EXERCISE: Search the data below for the string "Original" and copy all lines where it shows up.

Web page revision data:
* * *
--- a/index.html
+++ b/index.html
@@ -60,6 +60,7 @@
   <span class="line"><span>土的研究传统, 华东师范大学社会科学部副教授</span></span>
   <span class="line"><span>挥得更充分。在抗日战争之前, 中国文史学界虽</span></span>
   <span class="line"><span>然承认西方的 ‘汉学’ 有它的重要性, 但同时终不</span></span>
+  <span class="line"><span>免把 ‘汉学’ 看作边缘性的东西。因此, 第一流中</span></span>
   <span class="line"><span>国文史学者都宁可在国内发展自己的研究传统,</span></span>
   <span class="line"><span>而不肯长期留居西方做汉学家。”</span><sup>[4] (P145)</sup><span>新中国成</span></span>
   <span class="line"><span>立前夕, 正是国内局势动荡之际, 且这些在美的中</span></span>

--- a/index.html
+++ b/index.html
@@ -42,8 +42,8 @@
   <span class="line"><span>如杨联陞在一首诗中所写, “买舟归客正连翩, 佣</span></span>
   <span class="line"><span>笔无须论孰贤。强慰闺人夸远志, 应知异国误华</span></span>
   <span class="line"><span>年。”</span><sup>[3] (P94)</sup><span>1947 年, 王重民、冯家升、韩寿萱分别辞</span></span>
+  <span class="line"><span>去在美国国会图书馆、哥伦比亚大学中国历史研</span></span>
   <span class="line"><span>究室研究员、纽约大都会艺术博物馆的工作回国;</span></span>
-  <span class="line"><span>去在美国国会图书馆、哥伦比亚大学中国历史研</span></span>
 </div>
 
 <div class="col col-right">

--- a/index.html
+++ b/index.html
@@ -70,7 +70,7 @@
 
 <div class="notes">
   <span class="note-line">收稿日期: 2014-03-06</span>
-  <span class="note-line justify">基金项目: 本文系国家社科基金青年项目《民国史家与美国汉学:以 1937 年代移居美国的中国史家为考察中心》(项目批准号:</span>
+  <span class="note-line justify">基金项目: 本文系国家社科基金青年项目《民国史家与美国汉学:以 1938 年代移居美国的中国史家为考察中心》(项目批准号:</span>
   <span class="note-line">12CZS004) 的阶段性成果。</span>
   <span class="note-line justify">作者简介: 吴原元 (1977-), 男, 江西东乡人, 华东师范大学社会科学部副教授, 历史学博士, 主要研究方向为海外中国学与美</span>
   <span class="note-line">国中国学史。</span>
* * *
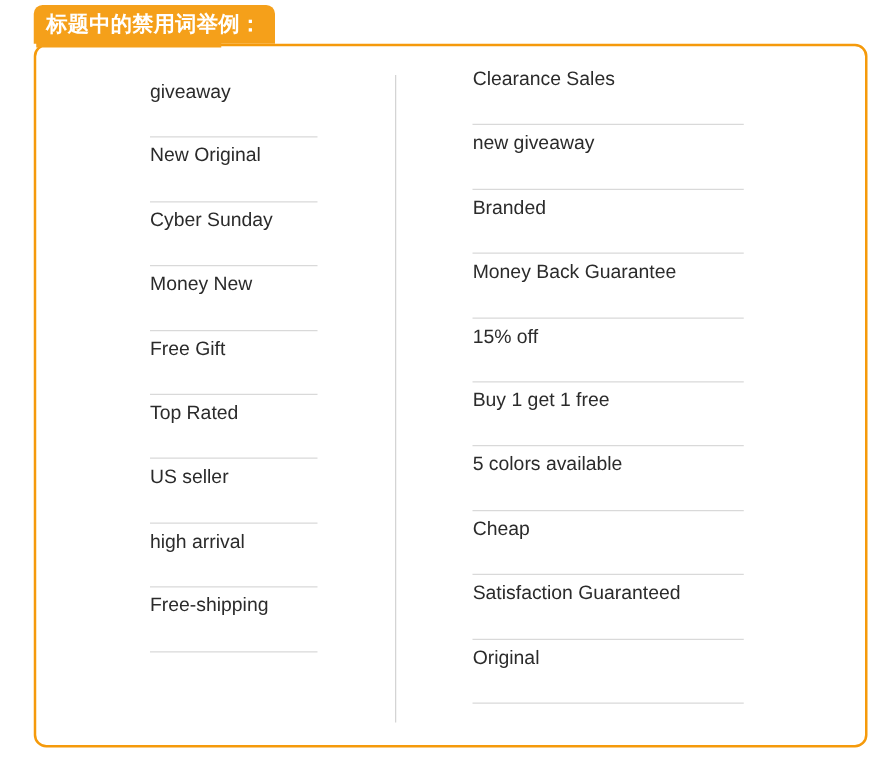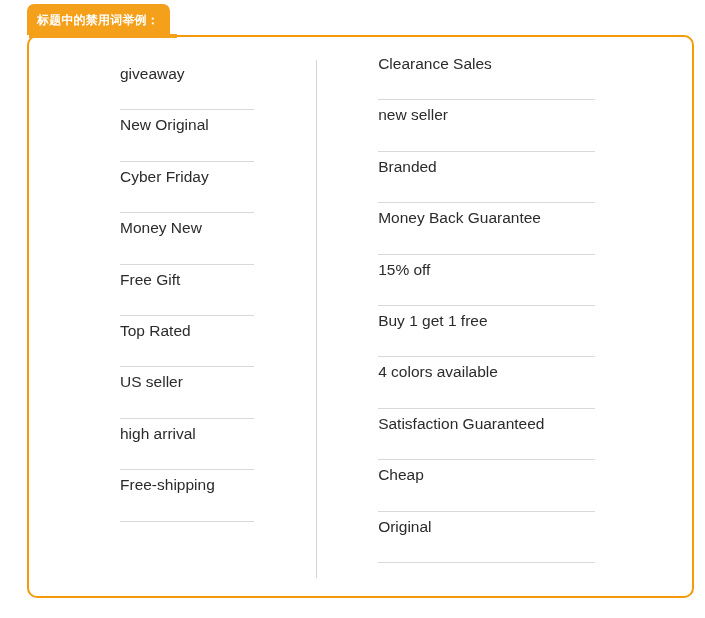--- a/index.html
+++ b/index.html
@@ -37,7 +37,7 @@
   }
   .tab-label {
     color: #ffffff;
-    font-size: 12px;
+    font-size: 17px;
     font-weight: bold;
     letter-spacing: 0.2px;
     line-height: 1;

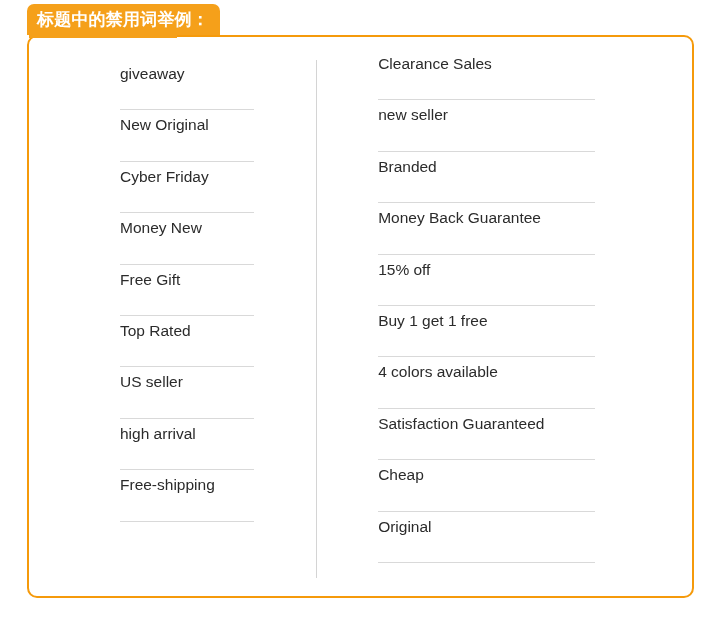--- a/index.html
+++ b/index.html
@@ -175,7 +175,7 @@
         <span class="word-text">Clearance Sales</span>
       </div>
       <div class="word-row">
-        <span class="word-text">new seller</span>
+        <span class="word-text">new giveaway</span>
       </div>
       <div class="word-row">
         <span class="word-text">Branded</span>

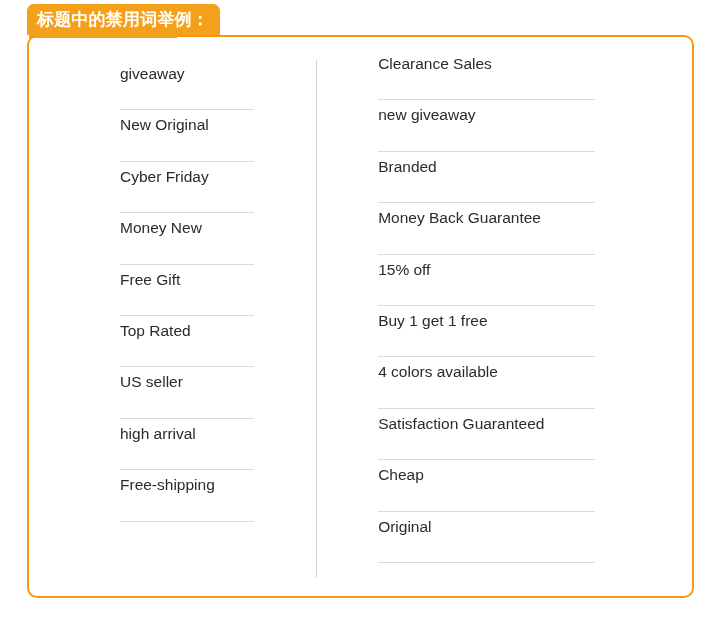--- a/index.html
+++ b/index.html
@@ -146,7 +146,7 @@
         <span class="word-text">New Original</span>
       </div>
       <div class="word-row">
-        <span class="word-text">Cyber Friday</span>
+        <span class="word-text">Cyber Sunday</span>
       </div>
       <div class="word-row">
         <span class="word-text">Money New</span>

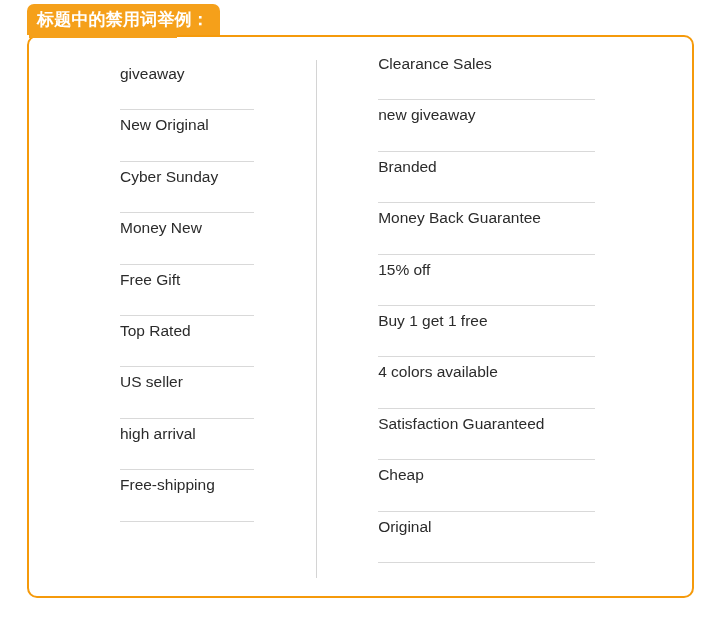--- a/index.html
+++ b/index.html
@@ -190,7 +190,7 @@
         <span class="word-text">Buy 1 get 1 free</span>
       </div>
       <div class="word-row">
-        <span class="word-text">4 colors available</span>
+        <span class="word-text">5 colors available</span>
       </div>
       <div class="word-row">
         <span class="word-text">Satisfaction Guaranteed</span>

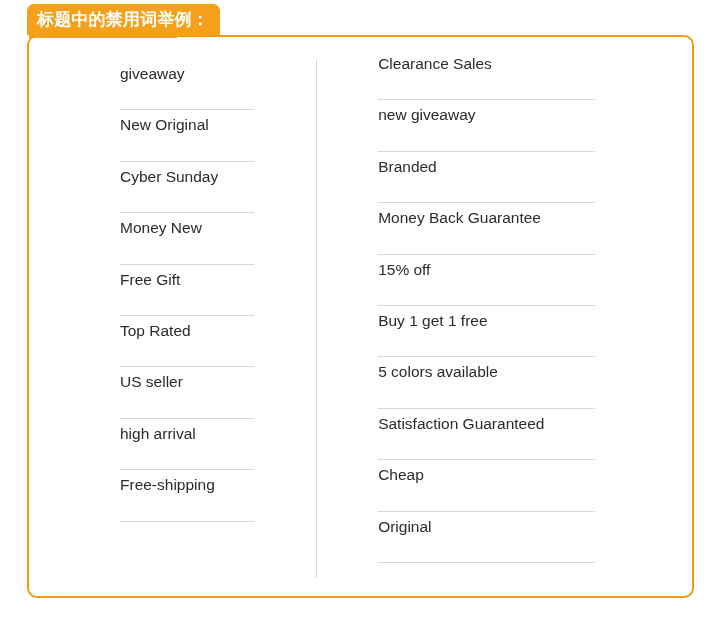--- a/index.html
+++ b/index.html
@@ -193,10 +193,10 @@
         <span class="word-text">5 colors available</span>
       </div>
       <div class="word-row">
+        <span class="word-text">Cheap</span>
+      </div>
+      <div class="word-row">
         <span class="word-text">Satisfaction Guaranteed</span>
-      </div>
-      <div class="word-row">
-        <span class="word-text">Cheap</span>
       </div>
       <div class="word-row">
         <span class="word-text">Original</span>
* * *
RESPONSE AREA:
         <span class="word-text">New Original</span>
         <span class="word-text">Original</span>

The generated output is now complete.